▶ [Task to carry out] Give back each line of the data exactly as it reads, minus the pictures.

▶ [Entries provided]
───
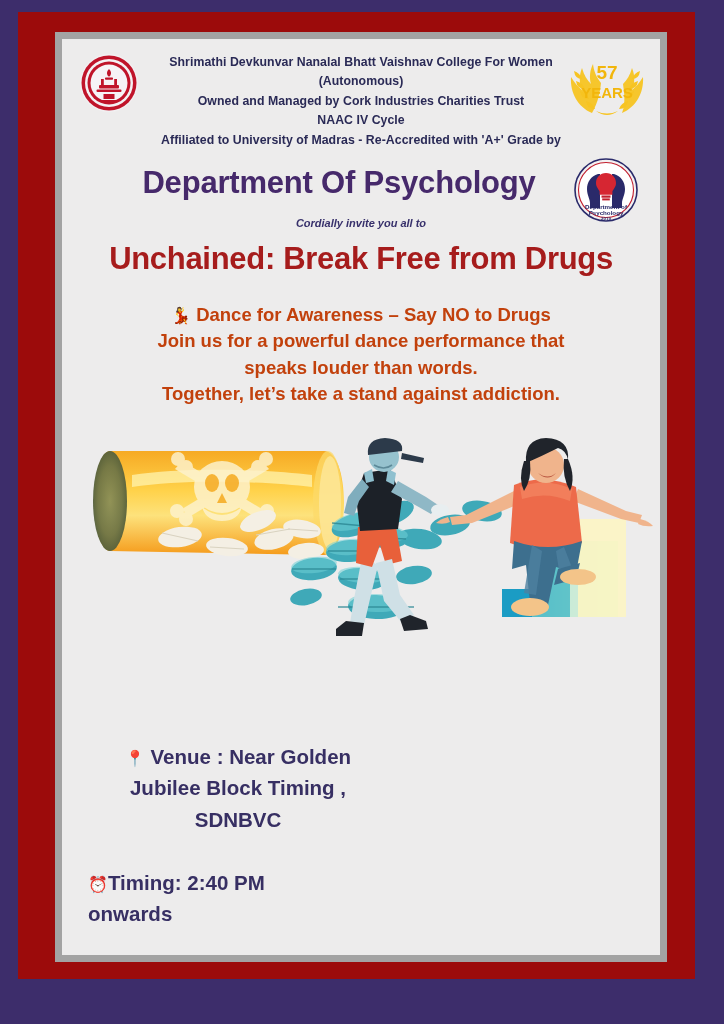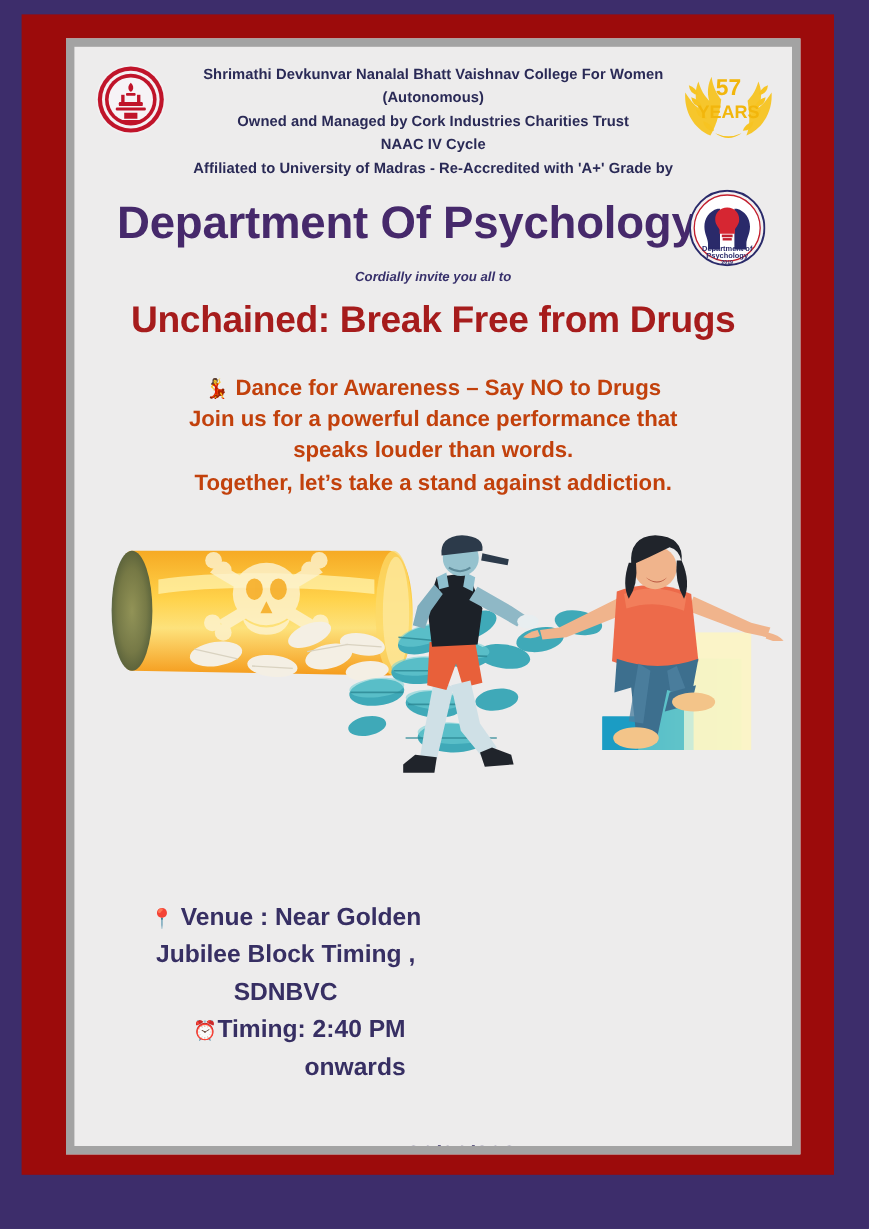--- a/index.html
+++ b/index.html
@@ -82,7 +82,7 @@
   }
   .dept-title {
     color: #46296b;
-    font-size: 38px;
+    font-size: 31px;
     font-weight: bold;
     letter-spacing: -0.2px;
     line-height: 1.1;

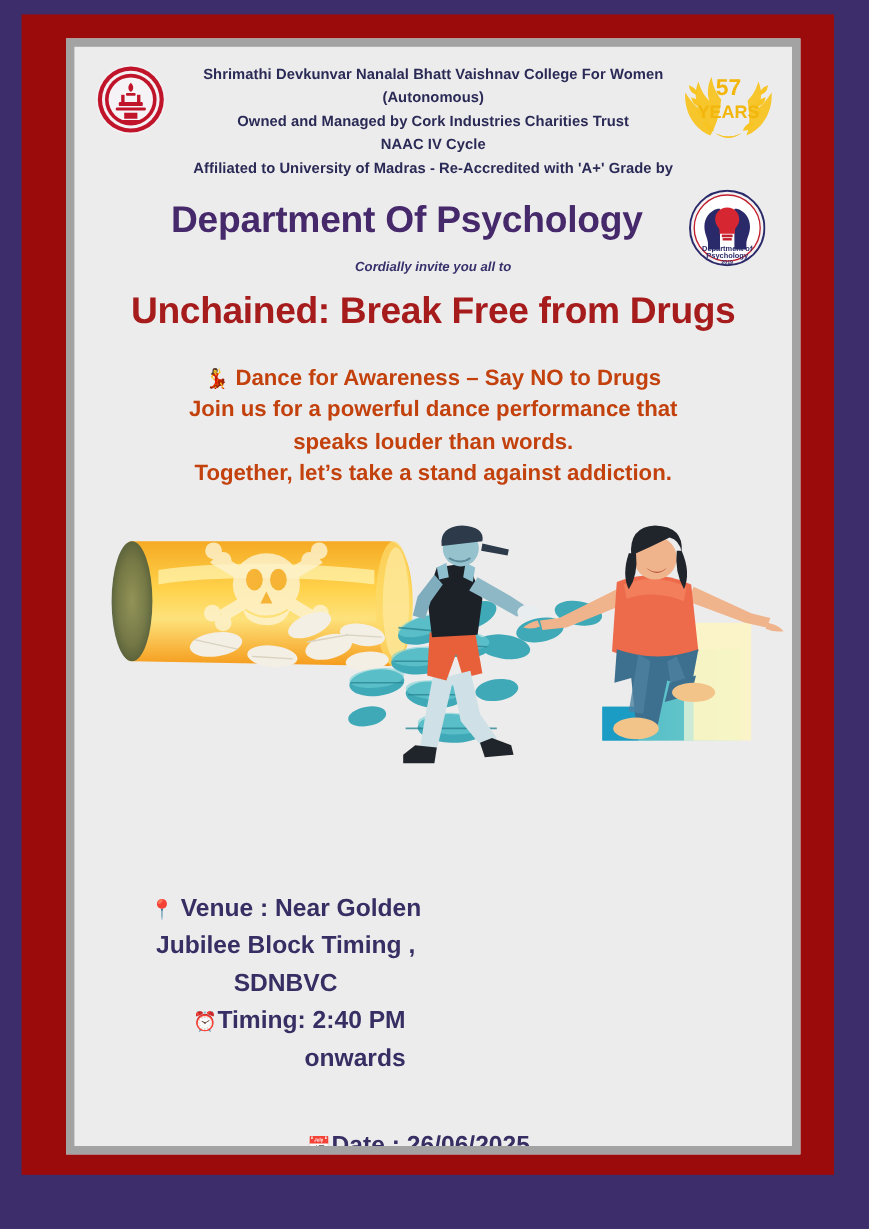--- a/index.html
+++ b/index.html
@@ -156,10 +156,10 @@
   }
   .timing {
     width: 250px;
-    text-align: right;
+    text-align: left;
     font-size: 20.5px;
     line-height: 1.52;
-    margin-top: 0;
+    margin-top: 32px;
   }
   .date-line {
     text-align: center;

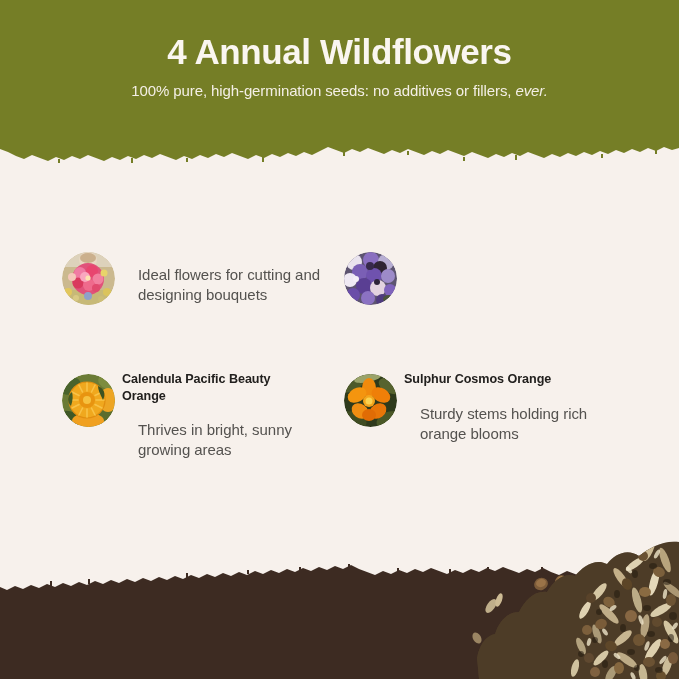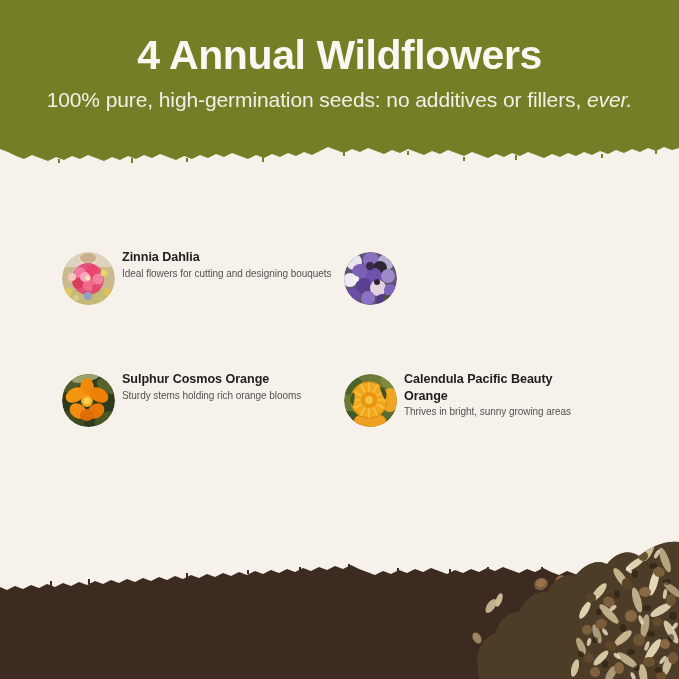--- a/index.html
+++ b/index.html
@@ -45,7 +45,7 @@
   .hero-title {
     margin: 0;
     padding-top: 33px;
-    font-size: 41px;
+    font-size: 35px;
     font-weight: bold;
     letter-spacing: -0.4px;
     color: #FAF6F0;

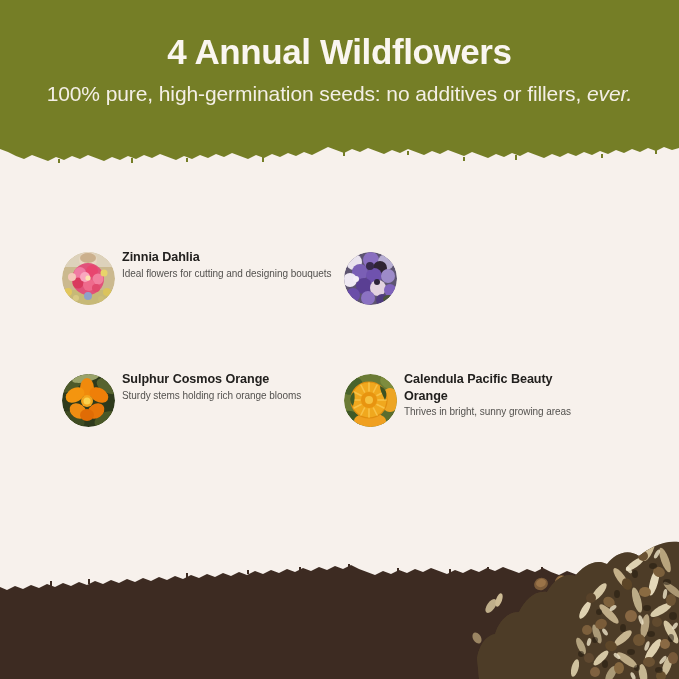--- a/index.html
+++ b/index.html
@@ -54,7 +54,7 @@
   .hero-subtitle {
     margin: 0;
     padding-top: 10px;
-    font-size: 21px;
+    font-size: 15px;
     font-weight: normal;
     color: #F4EFE6;
     letter-spacing: -0.1px;

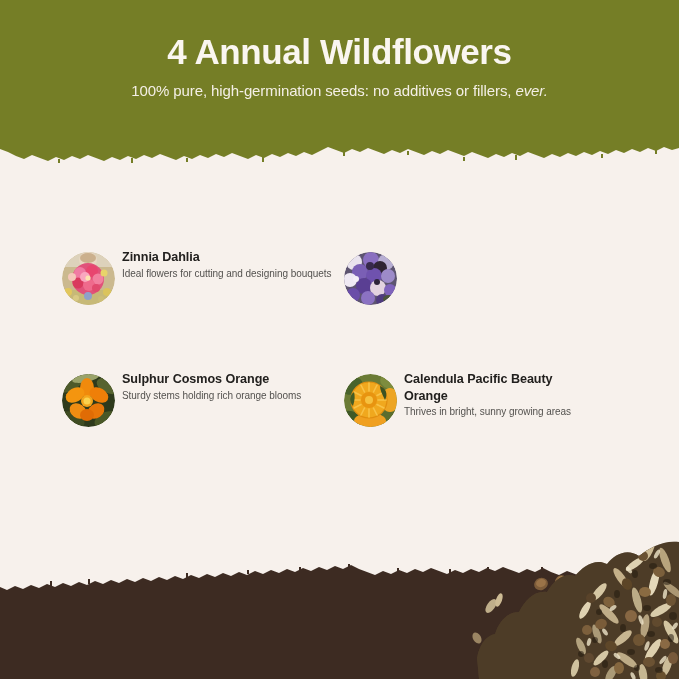--- a/index.html
+++ b/index.html
@@ -211,7 +211,6 @@
         </svg>
       </div>
       <div class="feature-text">
-        <div class="feature-title">Zinnia Dahlia</div>
         <div class="feature-desc">Ideal flowers for cutting and designing bouquets</div>
       </div>
     </div>

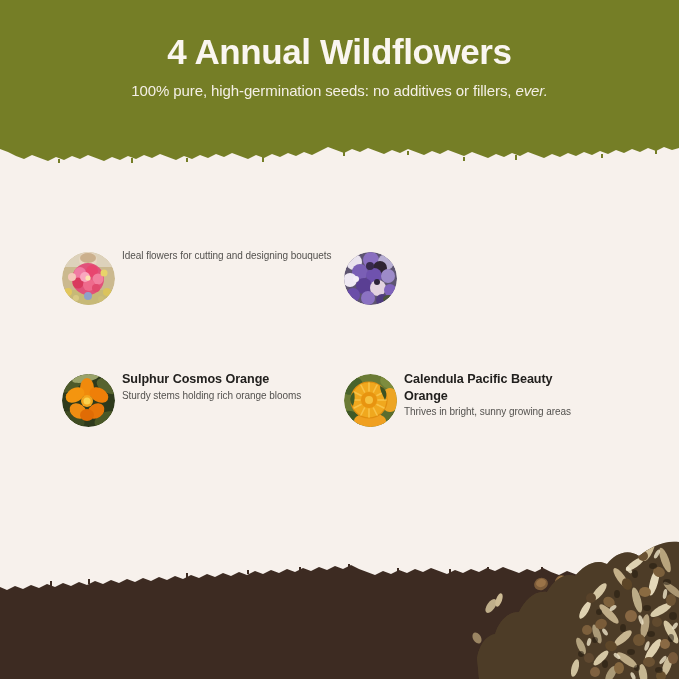--- a/index.html
+++ b/index.html
@@ -103,11 +103,11 @@
     max-width: 185px;
   }
   .feature-desc {
-    font-size: 10px;
+    font-size: 15px;
     font-weight: normal;
     color: #54524F;
     line-height: 1.33;
-    margin: 0;
+    margin: 16px;
     max-width: 210px;
     letter-spacing: -0.05px;
   }

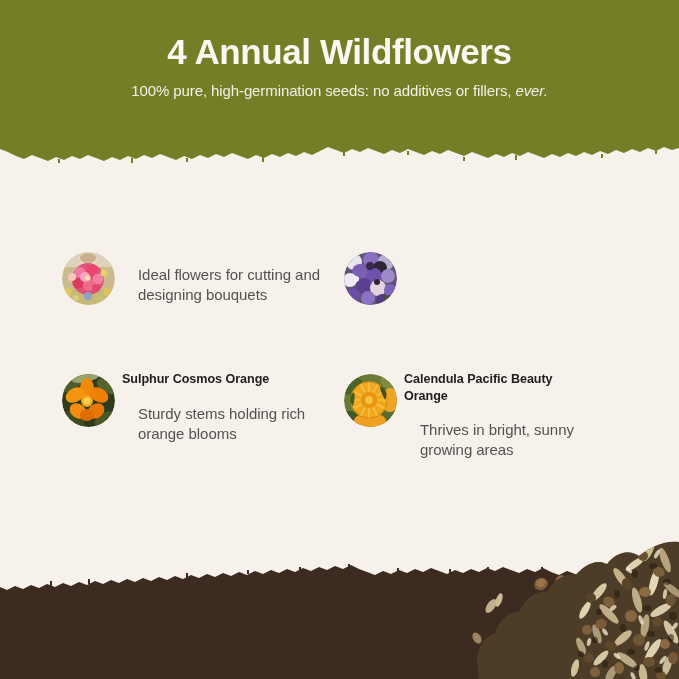--- a/index.html
+++ b/index.html
@@ -248,40 +248,6 @@
         </svg>
       </div>
       <div class="feature-text">
-      </div>
-    </div>
-
-    <div class="feature-item item-3">
-      <div class="thumb">
-        <svg width="53" height="53" viewBox="0 0 53 53">
-          <defs>
-              <clipPath id="c3">
-                <circle cx="26.5" cy="26.5" r="26.5"></circle>
-              </clipPath>
-            </defs>
-          <g clip-path="url(#c3)">
-            <rect x="0" y="0" width="53" height="53" fill="#2e3a1c"></rect>
-            <ellipse cx="8" cy="8" rx="14" ry="9" fill="#4d5a2a" transform="rotate(-30 8 8)"></ellipse>
-            <ellipse cx="46" cy="12" rx="12" ry="7" fill="#56632f" transform="rotate(25 46 12)"></ellipse>
-            <ellipse cx="10" cy="46" rx="13" ry="8" fill="#3f4c22" transform="rotate(20 10 46)"></ellipse>
-            <ellipse cx="44" cy="46" rx="12" ry="8" fill="#4a5827" transform="rotate(-25 44 46)"></ellipse>
-            <ellipse cx="24" cy="4" rx="14" ry="4" fill="#9aa36a" transform="rotate(-12 24 4)"></ellipse>
-            <g transform="translate(25,27)">
-              <ellipse cx="0" cy="-13" rx="7" ry="10" fill="#f08a0c"></ellipse>
-              <ellipse cx="12" cy="-6" rx="10" ry="7" fill="#ef7f08" transform="rotate(30 12 -6)"></ellipse>
-              <ellipse cx="9" cy="10" rx="9" ry="7" fill="#e87608" transform="rotate(-35 9 10)"></ellipse>
-              <ellipse cx="-9" cy="10" rx="9" ry="7" fill="#f08d12" transform="rotate(35 -9 10)"></ellipse>
-              <ellipse cx="-12" cy="-6" rx="10" ry="7" fill="#f4950f" transform="rotate(-30 -12 -6)"></ellipse>
-              <ellipse cx="0" cy="14" rx="7" ry="6" fill="#e06c05"></ellipse>
-              <circle cx="0" cy="0" r="6" fill="#f4a51c"></circle>
-              <circle cx="0" cy="0" r="3.5" fill="#fbd24e"></circle>
-            </g>
-          </g>
-        </svg>
-      </div>
-      <div class="feature-text">
-        <div class="feature-title">Sulphur Cosmos Orange</div>
-        <div class="feature-desc">Sturdy stems holding rich orange blooms</div>
       </div>
     </div>
 
@@ -332,6 +298,40 @@
       </div>
     </div>
 
+    <div class="feature-item item-3">
+      <div class="thumb">
+        <svg width="53" height="53" viewBox="0 0 53 53">
+          <defs>
+              <clipPath id="c3">
+                <circle cx="26.5" cy="26.5" r="26.5"></circle>
+              </clipPath>
+            </defs>
+          <g clip-path="url(#c3)">
+            <rect x="0" y="0" width="53" height="53" fill="#2e3a1c"></rect>
+            <ellipse cx="8" cy="8" rx="14" ry="9" fill="#4d5a2a" transform="rotate(-30 8 8)"></ellipse>
+            <ellipse cx="46" cy="12" rx="12" ry="7" fill="#56632f" transform="rotate(25 46 12)"></ellipse>
+            <ellipse cx="10" cy="46" rx="13" ry="8" fill="#3f4c22" transform="rotate(20 10 46)"></ellipse>
+            <ellipse cx="44" cy="46" rx="12" ry="8" fill="#4a5827" transform="rotate(-25 44 46)"></ellipse>
+            <ellipse cx="24" cy="4" rx="14" ry="4" fill="#9aa36a" transform="rotate(-12 24 4)"></ellipse>
+            <g transform="translate(25,27)">
+              <ellipse cx="0" cy="-13" rx="7" ry="10" fill="#f08a0c"></ellipse>
+              <ellipse cx="12" cy="-6" rx="10" ry="7" fill="#ef7f08" transform="rotate(30 12 -6)"></ellipse>
+              <ellipse cx="9" cy="10" rx="9" ry="7" fill="#e87608" transform="rotate(-35 9 10)"></ellipse>
+              <ellipse cx="-9" cy="10" rx="9" ry="7" fill="#f08d12" transform="rotate(35 -9 10)"></ellipse>
+              <ellipse cx="-12" cy="-6" rx="10" ry="7" fill="#f4950f" transform="rotate(-30 -12 -6)"></ellipse>
+              <ellipse cx="0" cy="14" rx="7" ry="6" fill="#e06c05"></ellipse>
+              <circle cx="0" cy="0" r="6" fill="#f4a51c"></circle>
+              <circle cx="0" cy="0" r="3.5" fill="#fbd24e"></circle>
+            </g>
+          </g>
+        </svg>
+      </div>
+      <div class="feature-text">
+        <div class="feature-title">Sulphur Cosmos Orange</div>
+        <div class="feature-desc">Sturdy stems holding rich orange blooms</div>
+      </div>
+    </div>
+
   </div>
 
   <div class="footer-band">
───
▶ [Task response]
--- a/index.html
+++ b/index.html
@@ -82,7 +82,7 @@
   }
   .dept-title {
     color: #46296b;
-    font-size: 38px;
+    font-size: 31px;
     font-weight: bold;
     letter-spacing: -0.2px;
     line-height: 1.1;

--- a/index.html
+++ b/index.html
@@ -156,10 +156,10 @@
   }
   .timing {
     width: 250px;
-    text-align: right;
+    text-align: left;
     font-size: 20.5px;
     line-height: 1.52;
-    margin-top: 0;
+    margin-top: 32px;
   }
   .date-line {
     text-align: center;

--- a/index.html
+++ b/index.html
@@ -45,7 +45,7 @@
   .hero-title {
     margin: 0;
     padding-top: 33px;
-    font-size: 41px;
+    font-size: 35px;
     font-weight: bold;
     letter-spacing: -0.4px;
     color: #FAF6F0;

--- a/index.html
+++ b/index.html
@@ -54,7 +54,7 @@
   .hero-subtitle {
     margin: 0;
     padding-top: 10px;
-    font-size: 21px;
+    font-size: 15px;
     font-weight: normal;
     color: #F4EFE6;
     letter-spacing: -0.1px;

--- a/index.html
+++ b/index.html
@@ -211,7 +211,6 @@
         </svg>
       </div>
       <div class="feature-text">
-        <div class="feature-title">Zinnia Dahlia</div>
         <div class="feature-desc">Ideal flowers for cutting and designing bouquets</div>
       </div>
     </div>

--- a/index.html
+++ b/index.html
@@ -103,11 +103,11 @@
     max-width: 185px;
   }
   .feature-desc {
-    font-size: 10px;
+    font-size: 15px;
     font-weight: normal;
     color: #54524F;
     line-height: 1.33;
-    margin: 0;
+    margin: 16px;
     max-width: 210px;
     letter-spacing: -0.05px;
   }

--- a/index.html
+++ b/index.html
@@ -248,40 +248,6 @@
         </svg>
       </div>
       <div class="feature-text">
-      </div>
-    </div>
-
-    <div class="feature-item item-3">
-      <div class="thumb">
-        <svg width="53" height="53" viewBox="0 0 53 53">
-          <defs>
-              <clipPath id="c3">
-                <circle cx="26.5" cy="26.5" r="26.5"></circle>
-              </clipPath>
-            </defs>
-          <g clip-path="url(#c3)">
-            <rect x="0" y="0" width="53" height="53" fill="#2e3a1c"></rect>
-            <ellipse cx="8" cy="8" rx="14" ry="9" fill="#4d5a2a" transform="rotate(-30 8 8)"></ellipse>
-            <ellipse cx="46" cy="12" rx="12" ry="7" fill="#56632f" transform="rotate(25 46 12)"></ellipse>
-            <ellipse cx="10" cy="46" rx="13" ry="8" fill="#3f4c22" transform="rotate(20 10 46)"></ellipse>
-            <ellipse cx="44" cy="46" rx="12" ry="8" fill="#4a5827" transform="rotate(-25 44 46)"></ellipse>
-            <ellipse cx="24" cy="4" rx="14" ry="4" fill="#9aa36a" transform="rotate(-12 24 4)"></ellipse>
-            <g transform="translate(25,27)">
-              <ellipse cx="0" cy="-13" rx="7" ry="10" fill="#f08a0c"></ellipse>
-              <ellipse cx="12" cy="-6" rx="10" ry="7" fill="#ef7f08" transform="rotate(30 12 -6)"></ellipse>
-              <ellipse cx="9" cy="10" rx="9" ry="7" fill="#e87608" transform="rotate(-35 9 10)"></ellipse>
-              <ellipse cx="-9" cy="10" rx="9" ry="7" fill="#f08d12" transform="rotate(35 -9 10)"></ellipse>
-              <ellipse cx="-12" cy="-6" rx="10" ry="7" fill="#f4950f" transform="rotate(-30 -12 -6)"></ellipse>
-              <ellipse cx="0" cy="14" rx="7" ry="6" fill="#e06c05"></ellipse>
-              <circle cx="0" cy="0" r="6" fill="#f4a51c"></circle>
-              <circle cx="0" cy="0" r="3.5" fill="#fbd24e"></circle>
-            </g>
-          </g>
-        </svg>
-      </div>
-      <div class="feature-text">
-        <div class="feature-title">Sulphur Cosmos Orange</div>
-        <div class="feature-desc">Sturdy stems holding rich orange blooms</div>
       </div>
     </div>
 
@@ -332,6 +298,40 @@
       </div>
     </div>
 
+    <div class="feature-item item-3">
+      <div class="thumb">
+        <svg width="53" height="53" viewBox="0 0 53 53">
+          <defs>
+              <clipPath id="c3">
+                <circle cx="26.5" cy="26.5" r="26.5"></circle>
+              </clipPath>
+            </defs>
+          <g clip-path="url(#c3)">
+            <rect x="0" y="0" width="53" height="53" fill="#2e3a1c"></rect>
+            <ellipse cx="8" cy="8" rx="14" ry="9" fill="#4d5a2a" transform="rotate(-30 8 8)"></ellipse>
+            <ellipse cx="46" cy="12" rx="12" ry="7" fill="#56632f" transform="rotate(25 46 12)"></ellipse>
+            <ellipse cx="10" cy="46" rx="13" ry="8" fill="#3f4c22" transform="rotate(20 10 46)"></ellipse>
+            <ellipse cx="44" cy="46" rx="12" ry="8" fill="#4a5827" transform="rotate(-25 44 46)"></ellipse>
+            <ellipse cx="24" cy="4" rx="14" ry="4" fill="#9aa36a" transform="rotate(-12 24 4)"></ellipse>
+            <g transform="translate(25,27)">
+              <ellipse cx="0" cy="-13" rx="7" ry="10" fill="#f08a0c"></ellipse>
+              <ellipse cx="12" cy="-6" rx="10" ry="7" fill="#ef7f08" transform="rotate(30 12 -6)"></ellipse>
+              <ellipse cx="9" cy="10" rx="9" ry="7" fill="#e87608" transform="rotate(-35 9 10)"></ellipse>
+              <ellipse cx="-9" cy="10" rx="9" ry="7" fill="#f08d12" transform="rotate(35 -9 10)"></ellipse>
+              <ellipse cx="-12" cy="-6" rx="10" ry="7" fill="#f4950f" transform="rotate(-30 -12 -6)"></ellipse>
+              <ellipse cx="0" cy="14" rx="7" ry="6" fill="#e06c05"></ellipse>
+              <circle cx="0" cy="0" r="6" fill="#f4a51c"></circle>
+              <circle cx="0" cy="0" r="3.5" fill="#fbd24e"></circle>
+            </g>
+          </g>
+        </svg>
+      </div>
+      <div class="feature-text">
+        <div class="feature-title">Sulphur Cosmos Orange</div>
+        <div class="feature-desc">Sturdy stems holding rich orange blooms</div>
+      </div>
+    </div>
+
   </div>
 
   <div class="footer-band">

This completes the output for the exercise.